[Image comparison data]
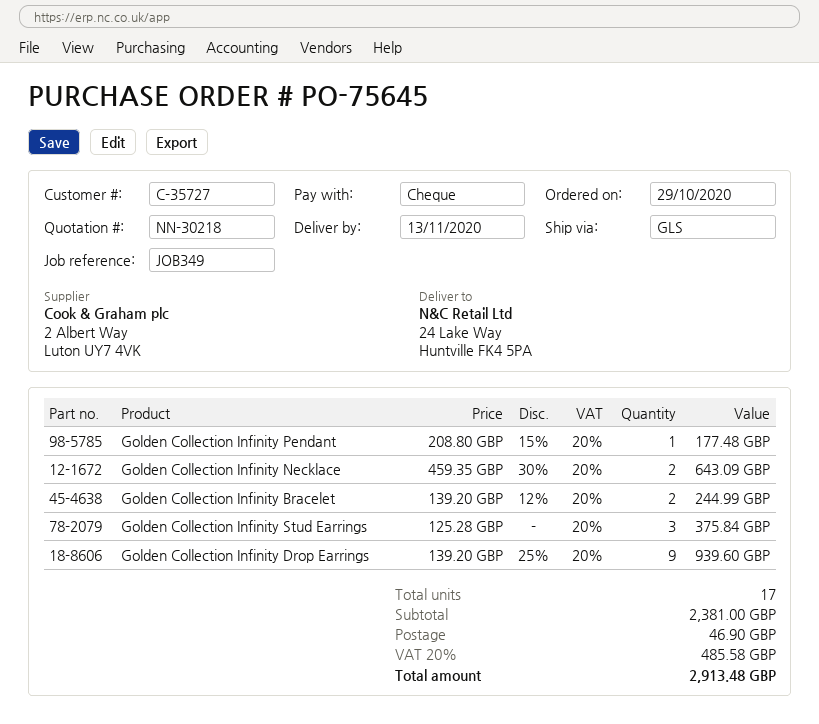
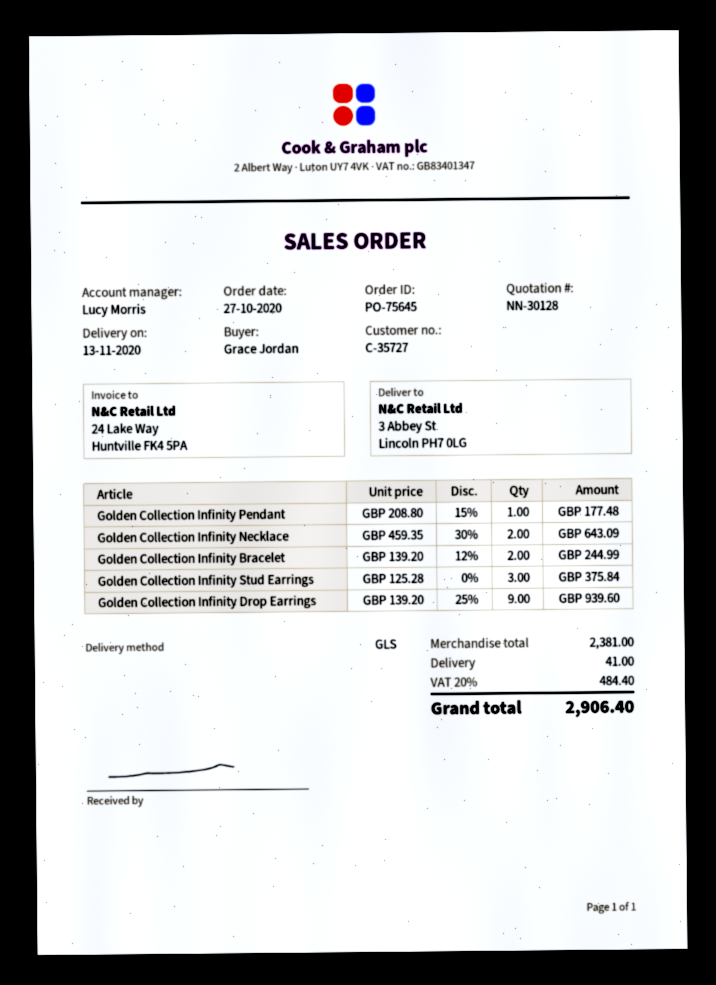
quote number: NN-30218 -> NN-30128
order date: 2020-10-29 -> 2020-10-27
ship to: 24 Lake Way, Huntville FK4 5PA -> 3 Abbey St, Lincoln PH7 0LG
shipping: 46.90 -> 41.00
tax: 20% = 485.58 -> 20% = 484.40
total: 2913.48 -> 2906.40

Task details:
All entries above are to be set down word for word, and the pictures are to be left out.

Task output:
quote number: NN-30218 -> NN-30128
order date: 2020-10-29 -> 2020-10-27
ship to: 24 Lake Way, Huntville FK4 5PA -> 3 Abbey St, Lincoln PH7 0LG
shipping: 46.90 -> 41.00
tax: 20% = 485.58 -> 20% = 484.40
total: 2913.48 -> 2906.40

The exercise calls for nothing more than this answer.